Die strategische Logik ist klar: Kraken wandelt sich vom Nischen-Sonarspezialisten zur integrierten Unterwasser-Plattform. Das kombinierte Unternehmen erzielte 2025 einen Umsatz von 365 Mio. USD bei einer bereinigten EBITDA-Marge von 24 %. Nach Abschluss der Übernahme sollen rund 1.200 Mitarbeiter und über 110 Patente die technologische Eintrittsbarriere für Wettbewerber erhöhen.

Parallel wuchs das organische Geschäft. Neue Aufträge über rund 24 Mio. USD aus über zehn Ländern, darunter drei neue Verteidigungskunden, umfassen SeaPower-Batterien, das KATFISH-Schleppsonar und Kraken-SAS-Systeme. Die polnische Marine orderte ein neues KATFISH für ihr Minenräumprogramm. Eine neue Batterie-Fabrik in Nova Scotia geht innerhalb eines Monats in Betrieb.

Die Analysten sind gespalten. Desjardins hob das Kursziel auf 14,00 CAD an und bewertet Kraken als Kauf. National Bank Financial stufte dagegen auf „Sector Perform" herab — trotz Kurszielanhebung auf 8,75 CAD. Begründung: die Bewertung nach den starken Kursgewinnen (+36 % in 2026 nach +133 % in 2025). Aktuell notiert die Aktie bei 5,18 €, rund 21 % unter dem 52-Wochen-Hoch.

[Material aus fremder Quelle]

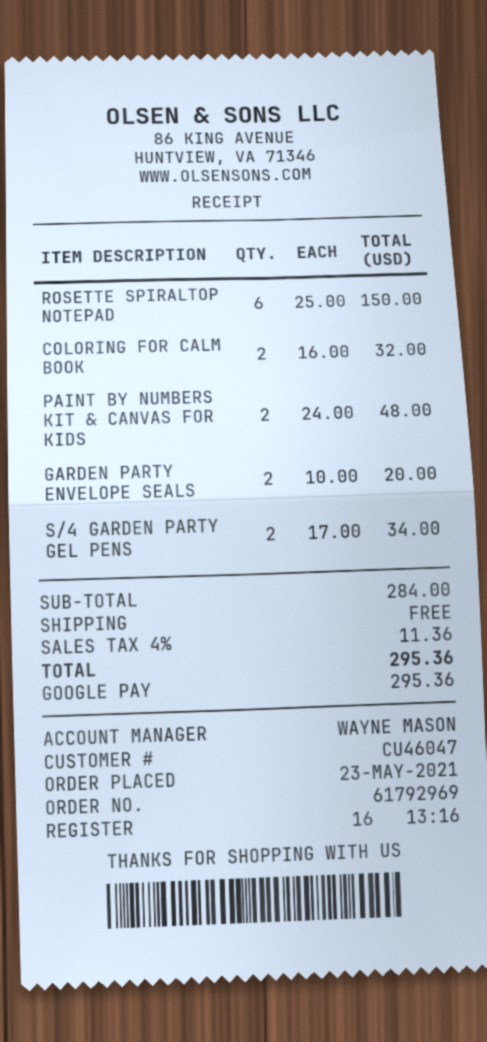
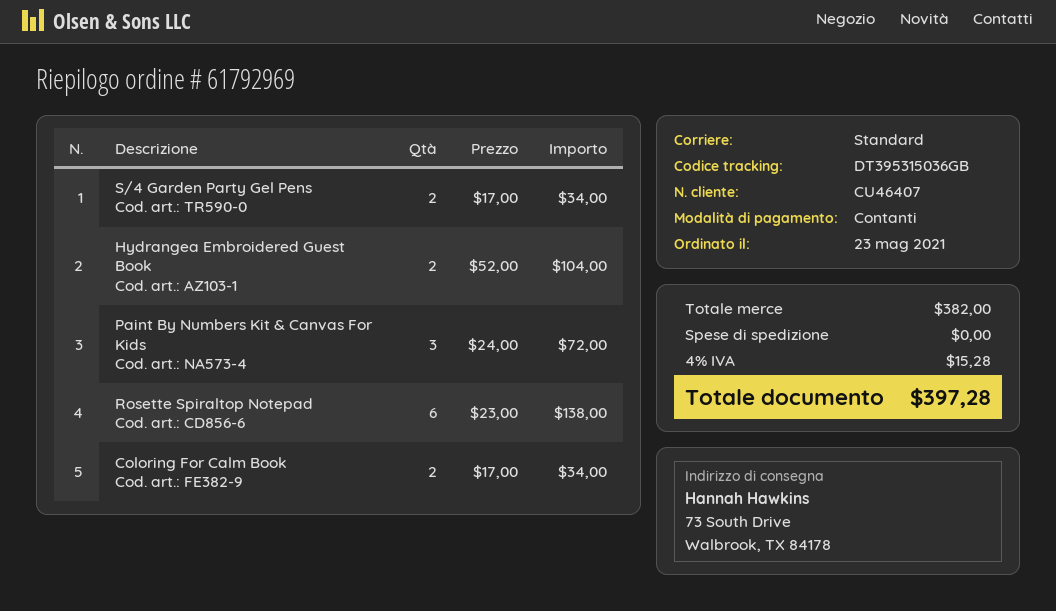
customer number: CU46047 -> CU46407
payment method: Google Pay -> cash
ROSETTE SPIRALTOP NOTEPAD: 6 x 25.00 = 150.00 -> 6 x 23.00 = 138.00
COLORING FOR CALM BOOK: 2 x 16.00 = 32.00 -> 2 x 17.00 = 34.00
PAINT BY NUMBERS KIT & CANVAS FOR KIDS: 2 x 24.00 = 48.00 -> 3 x 24.00 = 72.00
GARDEN PARTY ENVELOPE SEALS: 2 x 10.00 = 20.00 -> none
Hydrangea Embroidered Guest Book: none -> 2 x 52.00 = 104.00
subtotal: 284.00 -> 382.00
tax: 4% = 11.36 -> 4% = 15.28
total: 295.36 -> 397.28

Drei Kräfte prägen den Sektor

Hinter den individuellen Geschichten zeichnen sich sektorweite Muster ab:

  • Geopolitik als Kurstreiber: Pure-Play-Counter-Drone-Titel wie DroneShield und EOS reagieren mit extremer Amplitude auf Nachrichtenlagen aus dem Nahen Osten. Fundamentaldaten treten an solchen Tagen in den Hintergrund.
  • Backlog allein reicht nicht: Sowohl Renk als auch EOS sitzen auf Rekord-Auftragsbeständen. Der Markt honoriert das erst, wenn aus Aufträgen Cashflow wird. Die Lücke zwischen Auftragsbuch und Aktienkurs ist bei beiden Titeln frappierend.
  • Konsolidierung beschleunigt sich: Krakens Covelya-Übernahme und OHBs Rheinmetall-Joint-Venture zeigen: Die Branche baut integrierte Multi-Domain-Plattformen. Nischenanbieter geraten unter Druck, sich zu verbreitern oder übernommen zu werden.

Geopolitische Prämie auf dem Prüfstand

Die kommenden Wochen bringen entscheidende Wegmarken. OHBs Q1-Zahlen am 7. Mai werden die Margenfrage beantworten. EOS muss am 3. Juni beweisen, dass der gewaltige Backlog in Umsatz nahe der 200-Mio.-AUD-Schwelle mündet. Bei Kraken steht der Closing der Covelya-Übernahme im zweiten Quartal an — erst danach wird sich zeigen, ob die Integrationsprämie gerechtfertigt ist.

Renk trägt die schwerste Beweislast: 6,68 Mrd. Euro Auftragsbestand müssen in die versprochenen Umsatz- und Ergebniszahlen fließen. DroneShield profitiert weiter vom geopolitischen Umfeld, doch die 80-prozentige Volatilität mahnt zur Vorsicht. Die europäischen Verteidigungsausgaben, die 2026 voraussichtlich 2,5 % des BIP erreichen, liefern den strukturellen Rahmen. Ob einzelne Titel davon profitieren, hängt zunehmend an der operativen Umsetzung — nicht mehr nur an der Schlagzeile des Tages.